• **What the task asks**: Over all lines in the data below, count those holding "that" and give only the result.

• **Study material**:
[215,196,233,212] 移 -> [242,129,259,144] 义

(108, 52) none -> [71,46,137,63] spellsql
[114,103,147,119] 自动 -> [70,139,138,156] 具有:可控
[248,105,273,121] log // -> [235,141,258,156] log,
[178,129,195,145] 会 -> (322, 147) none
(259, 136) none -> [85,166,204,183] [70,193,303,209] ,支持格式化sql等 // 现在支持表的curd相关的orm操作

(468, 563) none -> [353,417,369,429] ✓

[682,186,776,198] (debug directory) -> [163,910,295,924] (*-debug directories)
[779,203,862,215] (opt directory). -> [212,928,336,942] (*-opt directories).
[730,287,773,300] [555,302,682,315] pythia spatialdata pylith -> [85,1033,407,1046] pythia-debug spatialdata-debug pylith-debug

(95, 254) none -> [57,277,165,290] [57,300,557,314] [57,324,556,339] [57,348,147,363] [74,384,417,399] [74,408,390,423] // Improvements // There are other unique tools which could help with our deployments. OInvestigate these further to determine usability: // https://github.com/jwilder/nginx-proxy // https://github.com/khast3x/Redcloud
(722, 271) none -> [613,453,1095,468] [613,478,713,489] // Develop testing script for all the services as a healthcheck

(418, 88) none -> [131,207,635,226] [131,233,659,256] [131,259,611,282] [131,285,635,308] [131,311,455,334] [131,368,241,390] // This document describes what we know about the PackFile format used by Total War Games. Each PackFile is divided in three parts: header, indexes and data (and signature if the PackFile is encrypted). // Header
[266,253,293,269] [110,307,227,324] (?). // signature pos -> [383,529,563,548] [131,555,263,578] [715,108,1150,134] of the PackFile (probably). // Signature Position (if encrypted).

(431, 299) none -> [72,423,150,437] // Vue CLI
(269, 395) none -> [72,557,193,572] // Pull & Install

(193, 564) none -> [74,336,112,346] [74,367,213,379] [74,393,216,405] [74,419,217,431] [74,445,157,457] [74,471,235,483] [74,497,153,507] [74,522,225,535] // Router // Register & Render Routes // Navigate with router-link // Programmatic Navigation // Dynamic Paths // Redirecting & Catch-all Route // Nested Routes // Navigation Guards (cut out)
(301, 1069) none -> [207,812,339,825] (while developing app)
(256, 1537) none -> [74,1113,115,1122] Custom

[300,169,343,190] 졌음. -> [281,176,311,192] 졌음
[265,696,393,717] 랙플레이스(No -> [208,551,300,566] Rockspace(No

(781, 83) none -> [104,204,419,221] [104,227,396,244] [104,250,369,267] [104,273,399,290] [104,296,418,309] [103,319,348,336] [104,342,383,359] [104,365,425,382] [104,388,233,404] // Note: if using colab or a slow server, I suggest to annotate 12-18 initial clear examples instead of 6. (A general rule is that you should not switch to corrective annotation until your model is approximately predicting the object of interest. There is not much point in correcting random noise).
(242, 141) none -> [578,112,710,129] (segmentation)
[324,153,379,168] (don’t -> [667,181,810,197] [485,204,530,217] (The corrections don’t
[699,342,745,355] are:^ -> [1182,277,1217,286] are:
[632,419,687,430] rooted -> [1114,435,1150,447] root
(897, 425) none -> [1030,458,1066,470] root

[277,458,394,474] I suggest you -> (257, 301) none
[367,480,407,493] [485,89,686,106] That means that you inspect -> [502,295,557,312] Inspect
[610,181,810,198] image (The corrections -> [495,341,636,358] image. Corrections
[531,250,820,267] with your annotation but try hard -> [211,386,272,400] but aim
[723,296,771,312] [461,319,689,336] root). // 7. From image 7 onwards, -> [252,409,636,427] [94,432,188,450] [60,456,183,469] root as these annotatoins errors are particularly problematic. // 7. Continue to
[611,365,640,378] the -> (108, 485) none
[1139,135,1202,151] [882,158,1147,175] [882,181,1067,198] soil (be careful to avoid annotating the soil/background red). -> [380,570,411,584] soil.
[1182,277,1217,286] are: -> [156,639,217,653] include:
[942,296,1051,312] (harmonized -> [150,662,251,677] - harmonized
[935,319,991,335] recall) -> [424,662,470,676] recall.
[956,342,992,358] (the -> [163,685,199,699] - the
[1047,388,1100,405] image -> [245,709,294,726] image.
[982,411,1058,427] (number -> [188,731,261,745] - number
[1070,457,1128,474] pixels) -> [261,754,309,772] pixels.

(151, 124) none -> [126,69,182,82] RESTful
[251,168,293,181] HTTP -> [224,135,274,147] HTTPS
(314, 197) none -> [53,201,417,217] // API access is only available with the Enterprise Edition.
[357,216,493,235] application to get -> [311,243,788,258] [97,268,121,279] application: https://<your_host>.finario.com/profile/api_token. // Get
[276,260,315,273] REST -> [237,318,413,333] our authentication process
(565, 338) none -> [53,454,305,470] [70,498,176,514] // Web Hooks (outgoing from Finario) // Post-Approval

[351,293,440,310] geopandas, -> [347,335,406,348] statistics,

• **Solution to this problem**: 2